An interesting side-note is that the latest, 2nd generation, iPad Pro’s (mid 2017) only support a maximum frame rate of 30 fps with the front-facing camera (see table 4–21) whereas the 1st generation iPad Pro’s support up to 60 fps in most modes (cf. table 4–26).
It would be interesting to know the rationale for this step backward but I haven’t been able to find anything online.
Neonates (children less than four weeks old) can sometimes track objects
if they are large and move slowly. At this age they seem to rely on saccades
(rapid jumps between different fixation points in the same direction, usually
occuring several times per second).
From about six weeks, a different eye movement, smooth pursuits, improves
and infants begin to track things moving in a smooth pattern. At about
five months, smooth pursuits reaches adult performance when it comes to
sinusoidally and horizontally moving targets.
To explore the uncharted territory of UIs for infants, Pursuits seem to be a
particularly good match, especially if limited to smooth horizontal movement
patterns.
For me, there are a few particularly interesting aspects here. First; if we
want to know if it is possible for infants to learn to use applications
equipped with gaze interaction, what kind of interfaces do we construct in
order to try to find that out?
Second; what if we could get these gaze-driven applications in the hands of
(millions of) parents through tablets, mobiles and the web? It is here that I
think Pursuits could be extremely useful. The built-in video capabilites of
most devices today should be good enough to identify gaze-following (at least
with exaggerated motions), and since there is no calibration step to go through
(which is difficult when it comes to infants), the big technical obstacles
may very well be out of the way.
The thing is that it would really only take a few children to provide a
starting point for iterative improvements. Once we know it is possible,
we have a sort of baseline from which we can start exploring the design
of these user interfaces.
Third; if successful, what do we do with that knowledge? What interesting
research questions could we then hope to answer? What interesting applications
will be developed?
As infant motor skills develop considerably later than their vision,
there should be a window for gaze-only interaction design of at least
six months.
Gaze tracking tries to establish where one is looking, like fixated on a
point in space or tracking a moving object, by taking into account relative
pupil position, head position, etc. Usually this is done with specialized
head- or screen-mounted hardware but if gaze-tracking is to become more
common, it is likely that sensors will have to be integrated in the devices
users would like to use hands-free. Lacking special eye-tracking hardware,
many devices today include video calling capapabilites where the video camera
can be used as a sensor (albeit not with the same precision).
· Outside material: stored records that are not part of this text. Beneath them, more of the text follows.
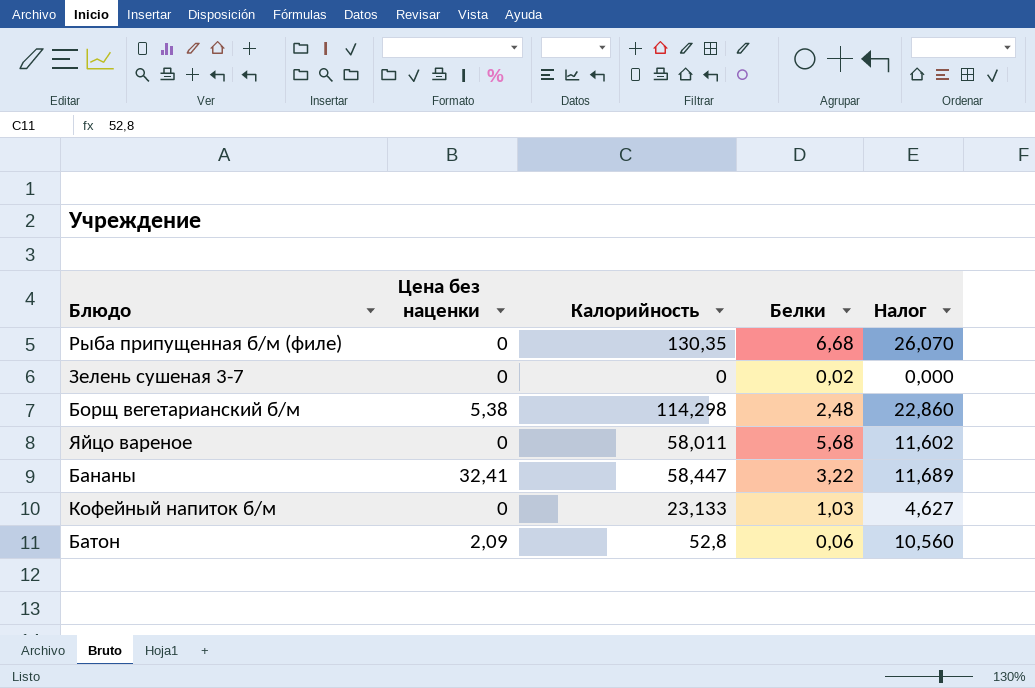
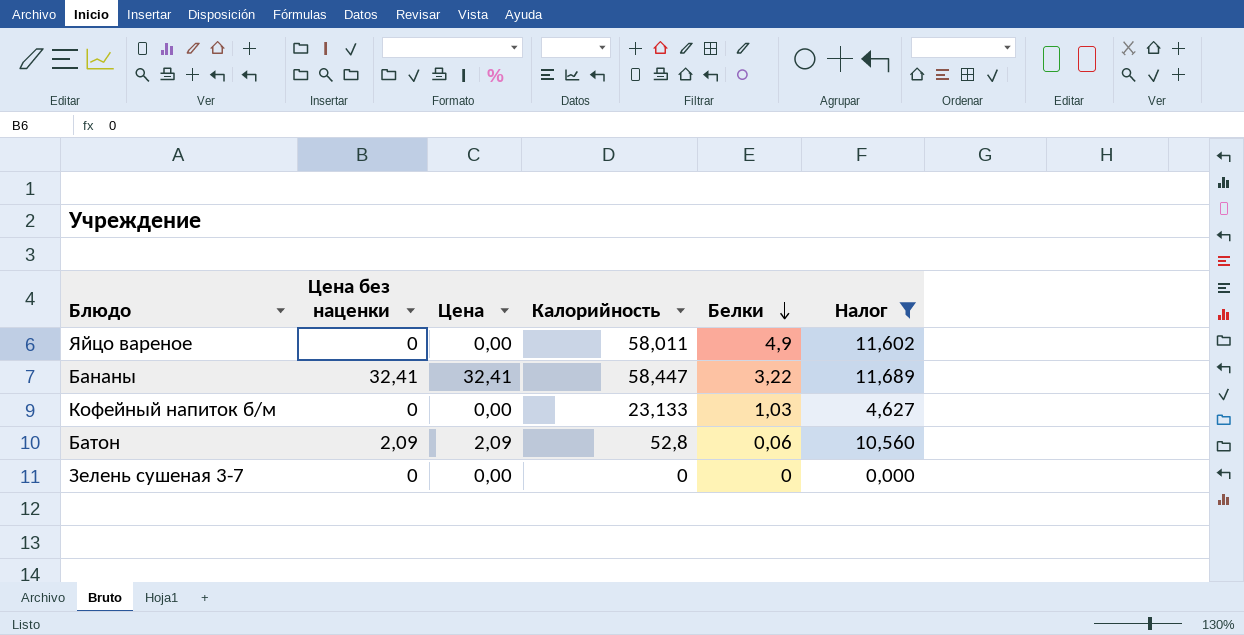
filter: none -> Налог <= 11,689
row order: none -> Белки descending
column Цена | position: none -> 3
Яйцо вареное | Белки: 5,68 -> 4,9
Зелень сушеная 3-7 | Белки: 0,02 -> 0

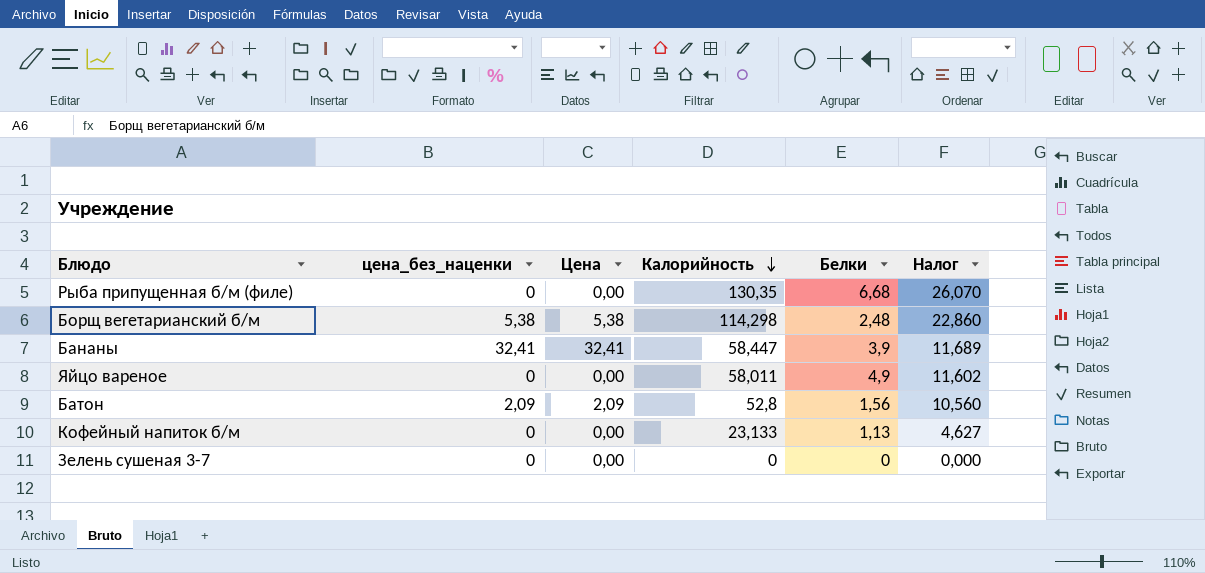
filter: Налог <= 11,689 -> none
row order: Белки descending -> Калорийность descending
column name: Цена без наценки -> цена_без_наценки
Бананы | Белки: 3,22 -> 3,9
Батон | Белки: 0,06 -> 1,56
Кофейный напиток б/м | Белки: 1,03 -> 1,13

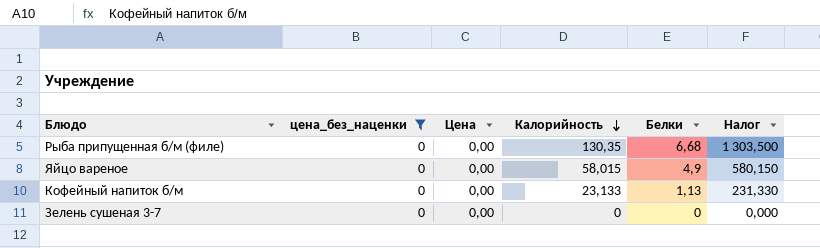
filter: none -> цена_без_наценки = 0
column Налог | formula: [Калорийность] * 0,2 -> [Калорийность] * 10
Яйцо вареное | Калорийность: 58,011 -> 58,015

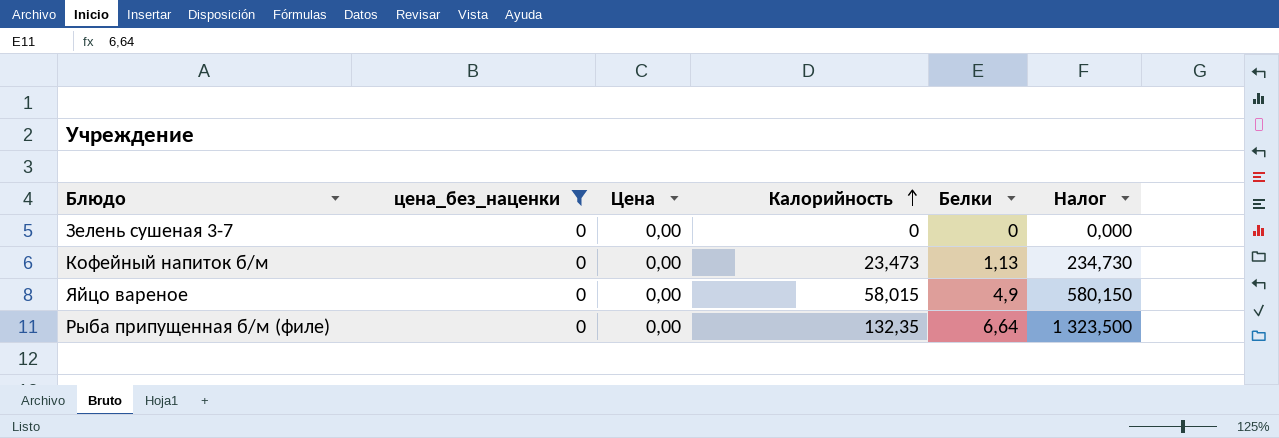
row order: Калорийность descending -> Калорийность ascending
Кофейный напиток б/м | Калорийность: 23,133 -> 23,473
Кофейный напиток б/м | Налог: 231,330 -> 234,730
Рыба припущенная б/м (филе) | Калорийность: 130,35 -> 132,35
Рыба припущенная б/м (филе) | Белки: 6,68 -> 6,64
Рыба припущенная б/м (филе) | Налог: 1 303,500 -> 1 323,500

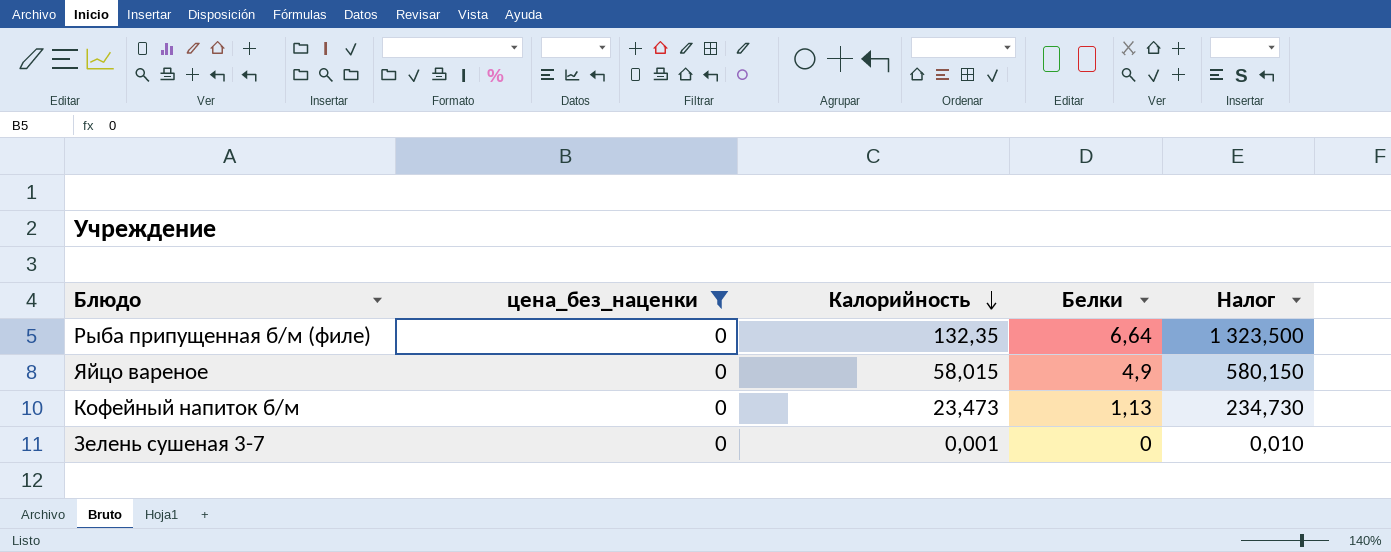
row order: Калорийность ascending -> Калорийность descending
column Цена | position: 3 -> none
Зелень сушеная 3-7 | Калорийность: 0 -> 0,001
Зелень сушеная 3-7 | Налог: 0,000 -> 0,010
As the eyes are a relatively small feature of the face, device-mounted
eye-trackers need very good accuracy if they should be consistently capable to
register minute changes in gaze. At a distance of half a meter from a display,
shifting our eyes as little as one degree represents about one centimeter of
gaze shift on the display. The Tobii Pro X3-120, a capable screen-mounted
eye tracker, can generally pick up eye movements as small as half a degree
under good conditions.
However, in order to reach this kind of precision, eye tracking sensors need to
be calibrated to each user’s eyes. Recalibration is often also needed when
lighting conditions change, especially if moving from indoors to outdoors. This
step could make it cumbersome to just pick up a device and use it. For new
users, it could even be difficult to know when and how to calibrate.
Enter Pursuits
Pursuits (Vidal 2014, Vidal 2013a, Vidal 2013b) enables calibration-free
interaction with graphical devices using only gaze. It does this by introducing
a new type of graphical user interface element, based on movement (see figure
below). A user selects an element by following its specific
movements.
Pursuits utilizes the smooth pursuits movements of the eye, which is a
type of movement that only happens when we are following something with our
eyes. Most people can not reproduce this movement on their own, which means
that triggering false positives while “just looking” can largely be avoided.
As this technique does not depend on having to identify the position on the
screen a user is gazing, only that the gaze is moving in a specific pattern, it
seems to be less dependent on exact readings and, better yet, calibration is
not necessary as only relative eye movements are relied upon.
For reference, here’s my child using the iPad at 6.5 months of age:
At this age, his motor skills were not good enough for touch UI in general
but he immediately picked up how to use this specific application.
One thing I was not aware of when I wrote the project specification, is how
much infants want to use touch (fingers, hands) to explore things. Even if
they would be able to use a gaze-based UI, they might not accept a
hands-free interaction.